An absolutely great game today for fans of Brazilian hotties and big sticky colored pies. One girl got nailed with 3 in a row for no reason whatsoever, and it was outstanding.
The edit should be forthcoming from the usual sources... And no, in advance of the question that is asked every single time: None of us know what the pies are made of. Still.
SStuff said: And no, in advance of the question that is asked every single time: None of us know what the pies are made of. Still.
Rich
Judging by the consistency and the way they look and how they smush to the face, I would say that the recipe they are using is the same recipe that Lenny uses to make his pies. But also...as I recall, this recipe came from "Mike the Pie Man" who was a San Francisco pie performance artist and he attended our pie shoots in 1994 and organized the pies in special way in order to write his poetry on each pie...and he read the poem on each pie before he smushed the pies to our girls or they pie'd him. Lenny also adopted a similar pie recipe when we did our shoots together in Florida....because we had two logistical problems with the pies...

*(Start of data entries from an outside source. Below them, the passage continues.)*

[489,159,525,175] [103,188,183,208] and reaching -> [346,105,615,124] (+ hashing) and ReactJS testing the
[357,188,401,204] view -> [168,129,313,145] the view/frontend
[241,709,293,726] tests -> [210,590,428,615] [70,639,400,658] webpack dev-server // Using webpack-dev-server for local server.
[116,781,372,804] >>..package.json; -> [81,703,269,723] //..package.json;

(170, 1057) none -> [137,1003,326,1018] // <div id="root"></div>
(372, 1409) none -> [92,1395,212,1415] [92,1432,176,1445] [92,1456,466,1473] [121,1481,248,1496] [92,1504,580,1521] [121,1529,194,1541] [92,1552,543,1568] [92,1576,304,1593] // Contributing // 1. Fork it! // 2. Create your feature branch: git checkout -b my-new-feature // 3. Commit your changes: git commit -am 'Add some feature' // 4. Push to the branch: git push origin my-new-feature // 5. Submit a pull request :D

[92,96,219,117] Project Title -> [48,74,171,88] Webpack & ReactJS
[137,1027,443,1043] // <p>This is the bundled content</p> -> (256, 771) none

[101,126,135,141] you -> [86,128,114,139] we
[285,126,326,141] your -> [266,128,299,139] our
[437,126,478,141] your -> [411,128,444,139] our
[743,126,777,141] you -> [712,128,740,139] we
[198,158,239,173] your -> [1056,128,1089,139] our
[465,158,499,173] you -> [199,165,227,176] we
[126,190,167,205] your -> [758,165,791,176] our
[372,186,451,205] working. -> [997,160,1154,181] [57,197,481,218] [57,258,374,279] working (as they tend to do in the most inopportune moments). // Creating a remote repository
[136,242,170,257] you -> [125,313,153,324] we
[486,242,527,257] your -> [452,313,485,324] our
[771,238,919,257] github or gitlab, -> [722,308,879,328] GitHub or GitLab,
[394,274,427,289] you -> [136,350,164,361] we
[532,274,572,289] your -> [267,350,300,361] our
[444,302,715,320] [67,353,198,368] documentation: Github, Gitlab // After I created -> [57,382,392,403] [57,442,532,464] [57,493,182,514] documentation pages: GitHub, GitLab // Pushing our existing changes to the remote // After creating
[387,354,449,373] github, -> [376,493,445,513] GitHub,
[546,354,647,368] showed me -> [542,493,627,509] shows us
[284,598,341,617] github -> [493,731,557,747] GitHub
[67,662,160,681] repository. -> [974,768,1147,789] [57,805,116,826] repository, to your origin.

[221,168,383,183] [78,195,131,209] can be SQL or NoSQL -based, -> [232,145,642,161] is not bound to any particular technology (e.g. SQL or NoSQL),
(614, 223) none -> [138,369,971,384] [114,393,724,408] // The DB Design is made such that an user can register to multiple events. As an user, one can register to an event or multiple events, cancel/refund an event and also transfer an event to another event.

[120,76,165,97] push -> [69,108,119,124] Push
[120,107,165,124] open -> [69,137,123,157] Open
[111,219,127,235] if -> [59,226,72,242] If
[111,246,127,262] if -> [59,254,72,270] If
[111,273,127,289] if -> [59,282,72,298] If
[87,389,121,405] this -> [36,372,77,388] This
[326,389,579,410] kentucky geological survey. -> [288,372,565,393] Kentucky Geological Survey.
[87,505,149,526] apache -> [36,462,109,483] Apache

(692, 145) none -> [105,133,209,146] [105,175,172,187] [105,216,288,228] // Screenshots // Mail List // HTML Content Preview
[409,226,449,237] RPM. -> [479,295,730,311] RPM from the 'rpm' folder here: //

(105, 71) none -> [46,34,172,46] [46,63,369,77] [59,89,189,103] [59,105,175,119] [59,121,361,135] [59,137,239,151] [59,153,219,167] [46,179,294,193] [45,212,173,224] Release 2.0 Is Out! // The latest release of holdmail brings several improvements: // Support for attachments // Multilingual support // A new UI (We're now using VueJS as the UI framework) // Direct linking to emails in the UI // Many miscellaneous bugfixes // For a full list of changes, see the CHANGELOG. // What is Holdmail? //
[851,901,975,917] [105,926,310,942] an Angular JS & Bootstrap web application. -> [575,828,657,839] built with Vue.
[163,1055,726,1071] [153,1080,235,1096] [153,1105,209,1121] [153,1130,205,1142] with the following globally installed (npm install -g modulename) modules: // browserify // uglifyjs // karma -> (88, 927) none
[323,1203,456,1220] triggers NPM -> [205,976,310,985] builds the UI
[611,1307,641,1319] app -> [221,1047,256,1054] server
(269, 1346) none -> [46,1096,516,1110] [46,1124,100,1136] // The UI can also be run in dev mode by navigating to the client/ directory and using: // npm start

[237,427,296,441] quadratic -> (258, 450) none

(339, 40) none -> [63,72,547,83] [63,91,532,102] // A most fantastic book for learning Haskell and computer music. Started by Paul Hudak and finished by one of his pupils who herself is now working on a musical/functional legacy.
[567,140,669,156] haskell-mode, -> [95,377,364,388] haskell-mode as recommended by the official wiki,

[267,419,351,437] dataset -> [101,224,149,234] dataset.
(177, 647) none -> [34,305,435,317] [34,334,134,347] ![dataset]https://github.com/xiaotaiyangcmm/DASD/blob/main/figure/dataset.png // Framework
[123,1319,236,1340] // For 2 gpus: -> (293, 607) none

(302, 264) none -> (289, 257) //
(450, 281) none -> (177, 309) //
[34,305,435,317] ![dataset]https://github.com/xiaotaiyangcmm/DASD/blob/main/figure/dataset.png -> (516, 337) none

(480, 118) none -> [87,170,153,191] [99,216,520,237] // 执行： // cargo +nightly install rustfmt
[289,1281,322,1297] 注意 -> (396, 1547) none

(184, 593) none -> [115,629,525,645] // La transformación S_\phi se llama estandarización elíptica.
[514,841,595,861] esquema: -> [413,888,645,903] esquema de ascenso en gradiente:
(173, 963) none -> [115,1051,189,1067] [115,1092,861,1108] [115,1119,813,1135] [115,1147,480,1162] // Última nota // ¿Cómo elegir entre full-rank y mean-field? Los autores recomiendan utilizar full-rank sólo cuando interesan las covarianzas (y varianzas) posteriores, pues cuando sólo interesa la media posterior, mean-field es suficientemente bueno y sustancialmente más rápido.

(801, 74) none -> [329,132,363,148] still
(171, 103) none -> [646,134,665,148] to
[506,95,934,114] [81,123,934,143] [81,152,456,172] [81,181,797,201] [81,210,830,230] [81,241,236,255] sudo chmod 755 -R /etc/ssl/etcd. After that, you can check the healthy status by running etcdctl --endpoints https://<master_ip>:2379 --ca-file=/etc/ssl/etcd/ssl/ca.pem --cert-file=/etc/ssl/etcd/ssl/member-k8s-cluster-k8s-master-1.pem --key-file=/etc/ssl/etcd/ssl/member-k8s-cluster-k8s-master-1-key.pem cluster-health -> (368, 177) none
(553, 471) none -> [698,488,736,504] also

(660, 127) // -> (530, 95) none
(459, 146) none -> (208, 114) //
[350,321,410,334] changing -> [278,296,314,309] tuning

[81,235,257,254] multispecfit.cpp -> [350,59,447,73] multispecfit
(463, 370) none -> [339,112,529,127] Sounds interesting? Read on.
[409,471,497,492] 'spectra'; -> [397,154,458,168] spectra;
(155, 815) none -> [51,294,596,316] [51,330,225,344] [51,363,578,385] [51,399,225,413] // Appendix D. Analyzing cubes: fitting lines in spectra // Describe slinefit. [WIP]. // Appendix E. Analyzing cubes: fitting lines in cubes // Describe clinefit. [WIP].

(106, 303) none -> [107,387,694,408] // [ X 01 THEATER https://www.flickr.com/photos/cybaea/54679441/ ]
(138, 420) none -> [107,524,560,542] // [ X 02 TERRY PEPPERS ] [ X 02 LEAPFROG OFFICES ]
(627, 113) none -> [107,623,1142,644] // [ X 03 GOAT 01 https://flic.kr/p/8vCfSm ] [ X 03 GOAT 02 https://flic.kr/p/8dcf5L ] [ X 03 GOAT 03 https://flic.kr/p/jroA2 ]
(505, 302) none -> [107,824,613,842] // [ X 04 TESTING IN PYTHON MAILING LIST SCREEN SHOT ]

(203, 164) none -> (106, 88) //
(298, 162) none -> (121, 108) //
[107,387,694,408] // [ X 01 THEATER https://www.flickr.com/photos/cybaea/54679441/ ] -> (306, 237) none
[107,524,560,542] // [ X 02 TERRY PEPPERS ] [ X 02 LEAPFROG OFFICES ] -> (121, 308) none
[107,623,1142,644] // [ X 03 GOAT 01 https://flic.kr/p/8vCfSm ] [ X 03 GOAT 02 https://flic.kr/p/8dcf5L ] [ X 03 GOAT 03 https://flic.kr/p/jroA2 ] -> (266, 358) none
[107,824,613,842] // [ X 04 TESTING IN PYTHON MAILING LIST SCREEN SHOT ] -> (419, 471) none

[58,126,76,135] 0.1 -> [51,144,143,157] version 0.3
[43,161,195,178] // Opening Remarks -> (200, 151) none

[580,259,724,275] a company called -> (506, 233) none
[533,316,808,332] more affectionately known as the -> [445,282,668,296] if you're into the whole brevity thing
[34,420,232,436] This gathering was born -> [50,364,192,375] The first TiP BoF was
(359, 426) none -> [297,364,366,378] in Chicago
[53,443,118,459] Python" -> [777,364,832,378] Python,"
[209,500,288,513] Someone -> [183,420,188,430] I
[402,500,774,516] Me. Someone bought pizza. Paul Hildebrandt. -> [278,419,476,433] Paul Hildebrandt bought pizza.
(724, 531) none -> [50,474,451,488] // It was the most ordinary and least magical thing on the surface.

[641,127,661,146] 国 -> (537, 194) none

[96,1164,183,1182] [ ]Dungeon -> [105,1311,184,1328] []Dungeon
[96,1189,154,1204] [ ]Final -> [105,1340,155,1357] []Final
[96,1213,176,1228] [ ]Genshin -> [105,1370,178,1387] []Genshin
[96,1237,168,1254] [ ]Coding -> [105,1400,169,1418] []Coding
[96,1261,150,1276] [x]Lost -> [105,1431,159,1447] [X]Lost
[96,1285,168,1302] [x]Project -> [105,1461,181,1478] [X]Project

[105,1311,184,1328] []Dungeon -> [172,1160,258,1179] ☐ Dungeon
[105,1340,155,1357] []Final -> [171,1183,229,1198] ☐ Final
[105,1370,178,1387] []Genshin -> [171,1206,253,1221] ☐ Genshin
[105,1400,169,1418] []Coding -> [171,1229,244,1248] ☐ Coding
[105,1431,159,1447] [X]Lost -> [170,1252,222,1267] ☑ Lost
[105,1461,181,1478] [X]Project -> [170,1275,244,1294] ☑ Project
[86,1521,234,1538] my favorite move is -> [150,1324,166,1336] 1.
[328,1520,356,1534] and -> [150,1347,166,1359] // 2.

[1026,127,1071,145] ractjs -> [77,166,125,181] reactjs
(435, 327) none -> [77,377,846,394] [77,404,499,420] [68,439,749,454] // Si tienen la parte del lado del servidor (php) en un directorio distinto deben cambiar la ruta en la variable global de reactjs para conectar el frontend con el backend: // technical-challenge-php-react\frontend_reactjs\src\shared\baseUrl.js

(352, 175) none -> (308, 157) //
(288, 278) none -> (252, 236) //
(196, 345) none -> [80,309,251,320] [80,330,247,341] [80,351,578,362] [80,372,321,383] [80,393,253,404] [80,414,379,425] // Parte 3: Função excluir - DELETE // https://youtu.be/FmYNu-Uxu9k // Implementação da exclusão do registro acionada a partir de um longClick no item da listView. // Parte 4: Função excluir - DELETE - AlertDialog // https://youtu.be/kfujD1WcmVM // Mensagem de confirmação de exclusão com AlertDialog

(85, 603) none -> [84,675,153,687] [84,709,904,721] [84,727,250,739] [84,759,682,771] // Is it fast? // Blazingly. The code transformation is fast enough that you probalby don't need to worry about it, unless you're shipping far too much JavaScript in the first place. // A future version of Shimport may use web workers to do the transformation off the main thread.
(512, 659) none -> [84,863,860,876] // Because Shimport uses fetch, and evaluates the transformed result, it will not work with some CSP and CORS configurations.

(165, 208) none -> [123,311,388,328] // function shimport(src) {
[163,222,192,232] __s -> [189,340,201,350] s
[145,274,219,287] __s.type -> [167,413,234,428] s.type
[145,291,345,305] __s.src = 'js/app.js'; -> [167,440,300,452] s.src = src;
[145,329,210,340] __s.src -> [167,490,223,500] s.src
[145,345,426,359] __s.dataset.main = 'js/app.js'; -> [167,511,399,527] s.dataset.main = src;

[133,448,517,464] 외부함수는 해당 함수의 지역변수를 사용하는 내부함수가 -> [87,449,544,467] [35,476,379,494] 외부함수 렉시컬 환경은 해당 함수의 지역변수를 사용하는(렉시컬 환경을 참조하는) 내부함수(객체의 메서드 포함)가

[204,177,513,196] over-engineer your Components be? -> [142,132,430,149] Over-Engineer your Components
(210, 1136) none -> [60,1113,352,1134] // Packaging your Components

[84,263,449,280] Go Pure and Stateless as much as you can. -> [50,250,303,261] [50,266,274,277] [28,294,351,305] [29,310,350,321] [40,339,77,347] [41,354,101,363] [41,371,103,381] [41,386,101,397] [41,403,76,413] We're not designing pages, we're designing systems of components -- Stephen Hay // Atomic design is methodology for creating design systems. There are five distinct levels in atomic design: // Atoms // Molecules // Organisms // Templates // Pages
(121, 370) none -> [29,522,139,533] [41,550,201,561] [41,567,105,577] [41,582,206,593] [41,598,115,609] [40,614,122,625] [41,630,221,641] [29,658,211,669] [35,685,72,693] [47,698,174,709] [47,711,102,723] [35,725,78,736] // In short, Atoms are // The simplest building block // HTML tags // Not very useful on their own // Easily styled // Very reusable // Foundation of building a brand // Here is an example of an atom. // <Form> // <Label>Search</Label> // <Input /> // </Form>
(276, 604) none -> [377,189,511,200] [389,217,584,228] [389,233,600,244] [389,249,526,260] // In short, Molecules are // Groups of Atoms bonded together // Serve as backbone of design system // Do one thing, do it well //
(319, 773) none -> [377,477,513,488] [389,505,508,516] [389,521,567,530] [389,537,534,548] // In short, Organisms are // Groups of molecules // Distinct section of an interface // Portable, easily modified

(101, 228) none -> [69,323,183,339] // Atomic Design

1) The Florida heat...which was 90 degrees, and most pies would melt before anybody could pick them up (if you take the Universal Studios tour, they tell you that on "Happy Days" nobody was eating ice cream at the ice cream parlor...because it would melt under the hot studio lights....so they used mashed potato instead)...and
2) We did not have enough refrigerator space to keep the regular pies from melting...because I only had 2 refrigerators at my ranch and could only store about 40 pies in those....and Lenny was ordering 1500-2000 pies at a time, and they all had to be stored in my garage for 3 days without them melting,
So Lenny worked on a recipe with our local Publix Supermarket bakery manager, George, to create pies that would not melt under the 95 degree heat in my garage and my garden. This must be same for that Brazilian show,.,,because they have very hot studio lights in that show so they would need to make pies that would not melt under the studio lights too.
I forget what the recipe was....but Lenny will remember, so ask him.
All I remember is....those pies were DEADLY to the fish in my pond, cos Lenny once dumped the pie mess and tarps into the pond on my property and the next day I had 100+ dead fish floating in my pond. But the vultures loved them...cos for days we had 40-50 vultures in a menacing flock picking over the remains of our pie scenes...and those birds were very large and menacing in the back of my property so I had to keep my little dog inside the house cos the big birds may have attacked my dog.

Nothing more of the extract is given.